● Your task
Everything in the entries below must be output exactly, apart from the pictures.

┄┄┄┄┄┄┄┄┄┄

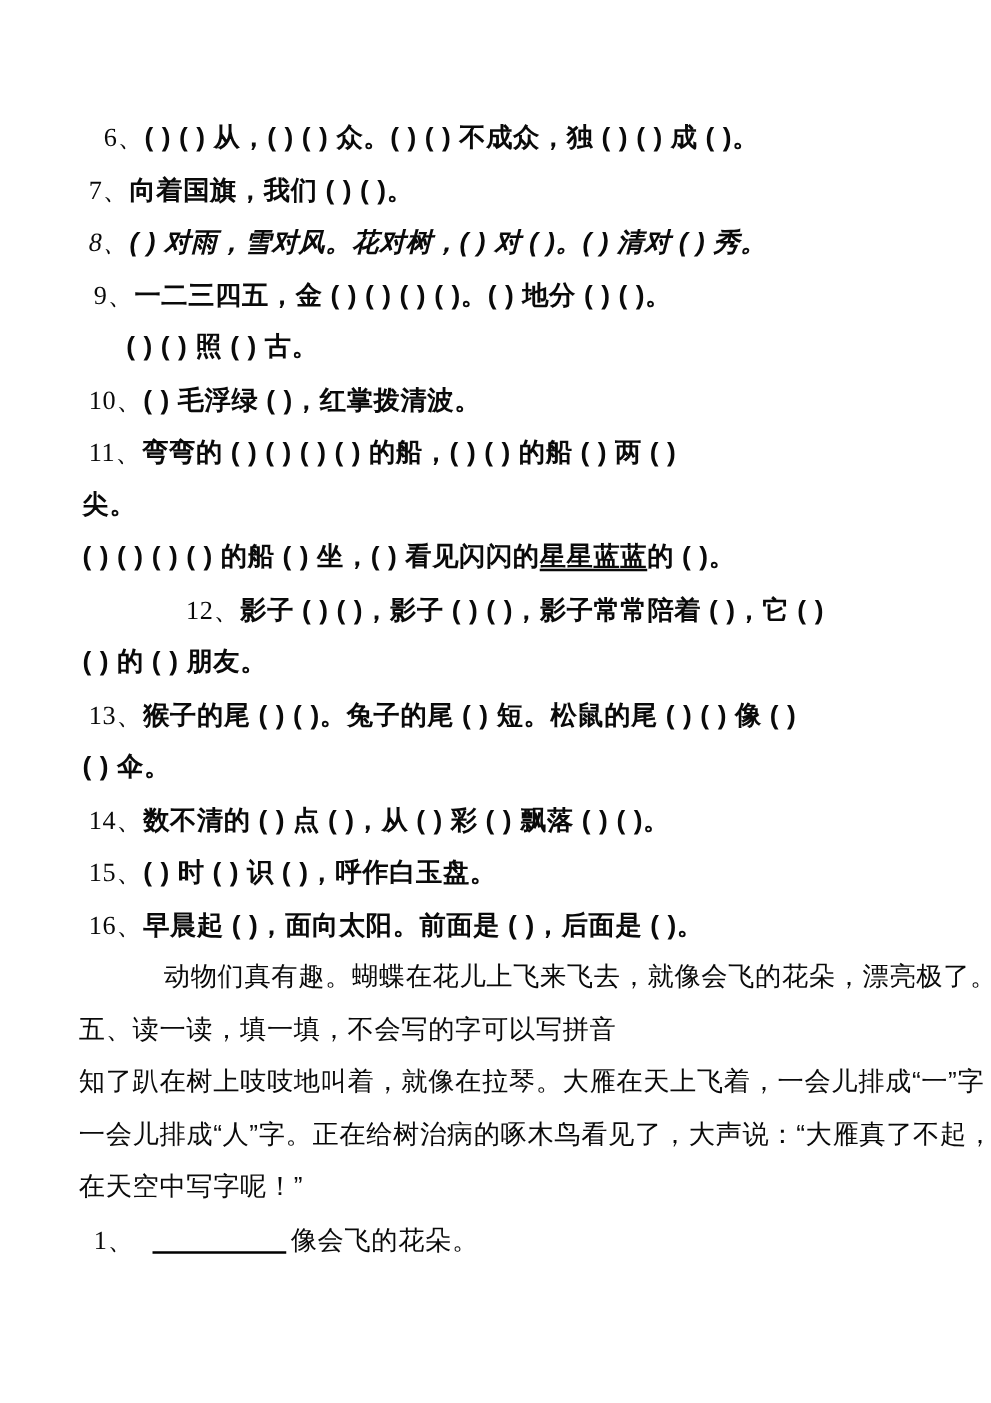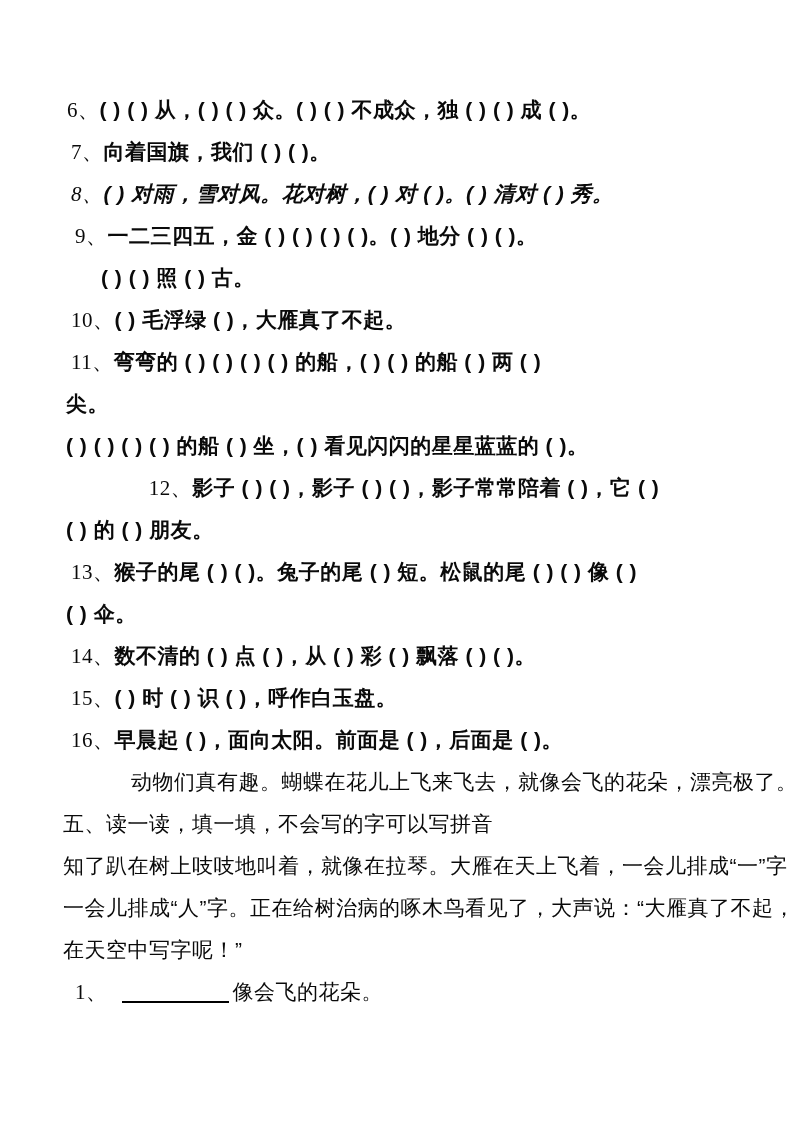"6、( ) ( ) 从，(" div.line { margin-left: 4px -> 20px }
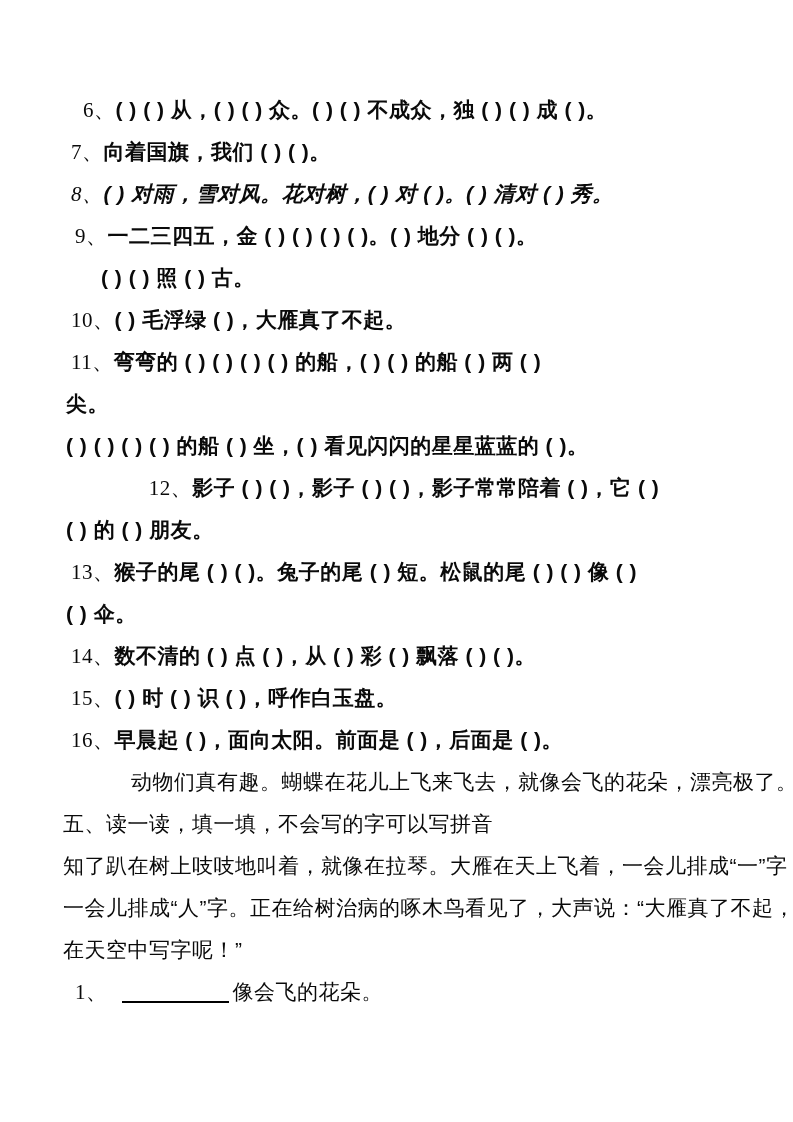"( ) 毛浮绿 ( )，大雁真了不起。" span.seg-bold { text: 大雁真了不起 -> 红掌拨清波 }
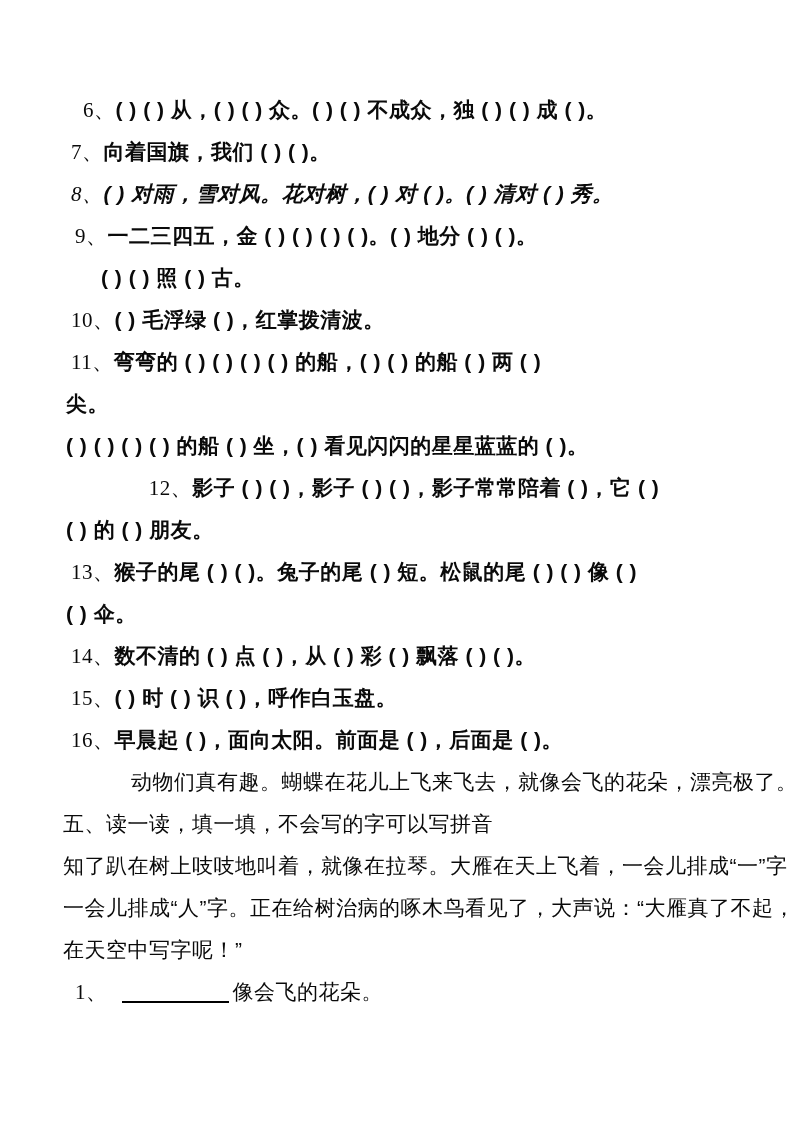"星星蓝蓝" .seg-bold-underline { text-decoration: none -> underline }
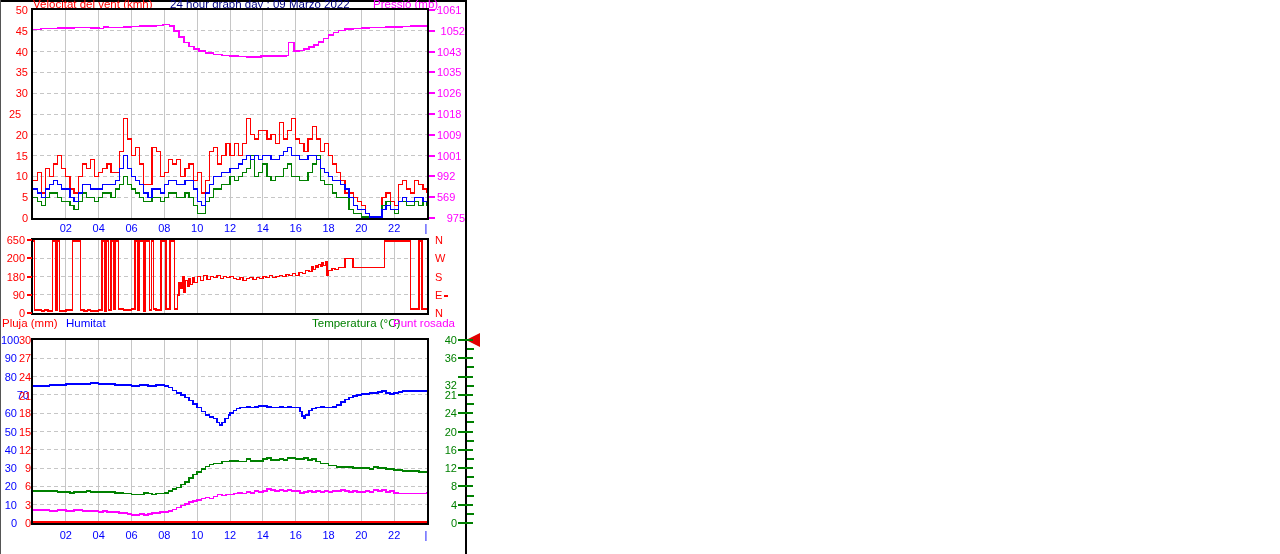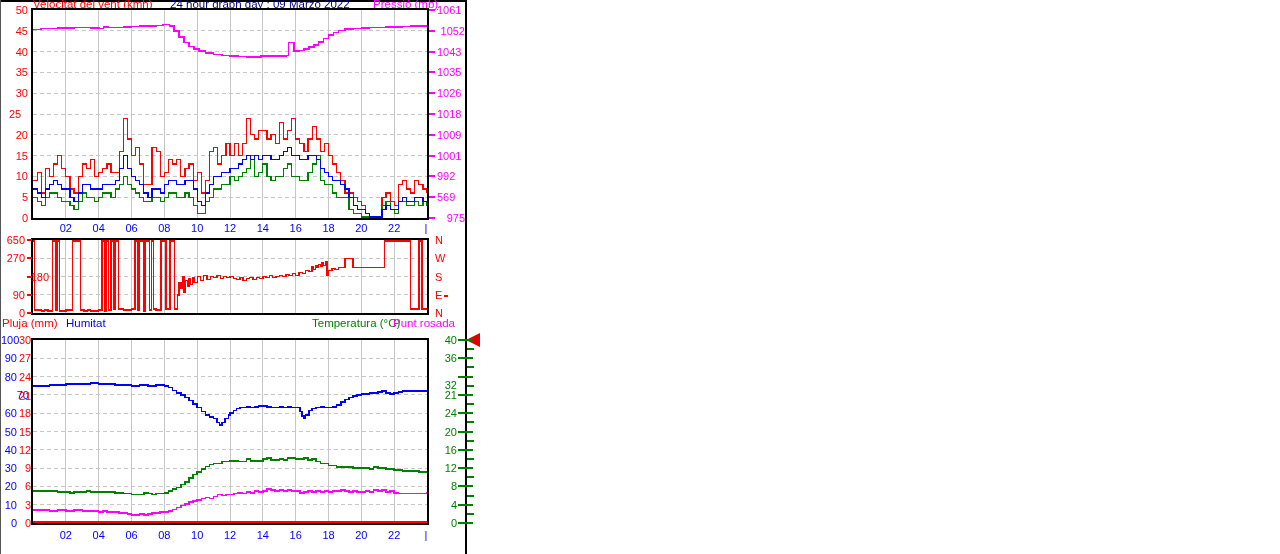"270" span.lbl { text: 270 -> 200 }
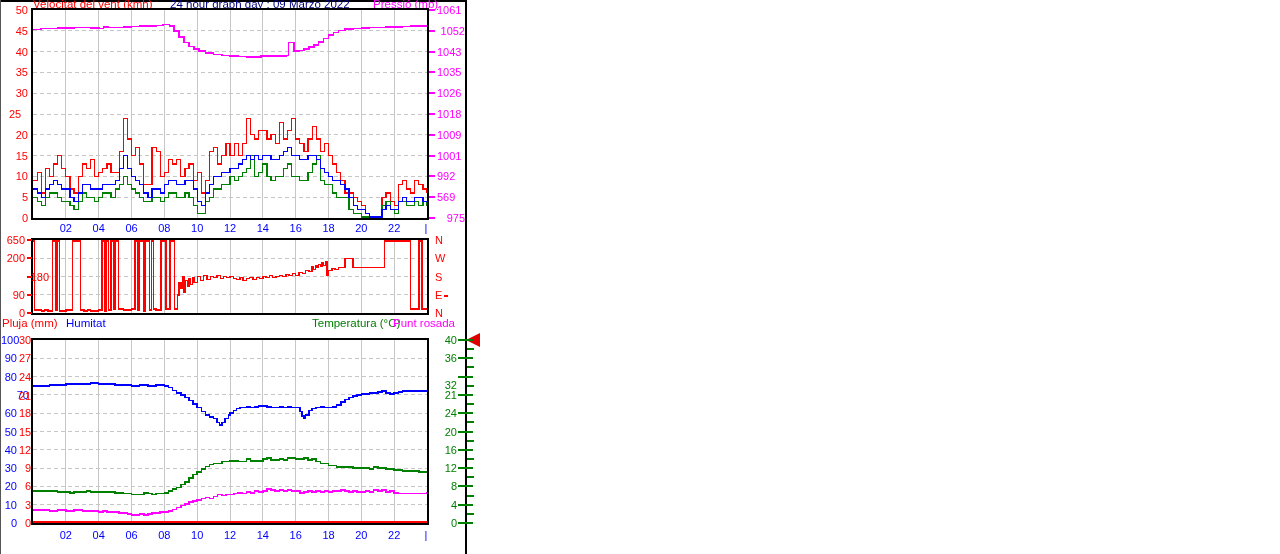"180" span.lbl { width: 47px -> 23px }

┄┄┄┄┄┄┄┄┄┄

● Solution to this exercise
"6、( ) ( ) 从，(" div.line { margin-left: 4px -> 20px }
"( ) 毛浮绿 ( )，大雁真了不起。" span.seg-bold { text: 大雁真了不起 -> 红掌拨清波 }
"星星蓝蓝" .seg-bold-underline { text-decoration: none -> underline }
"270" span.lbl { text: 270 -> 200 }
"180" span.lbl { width: 47px -> 23px }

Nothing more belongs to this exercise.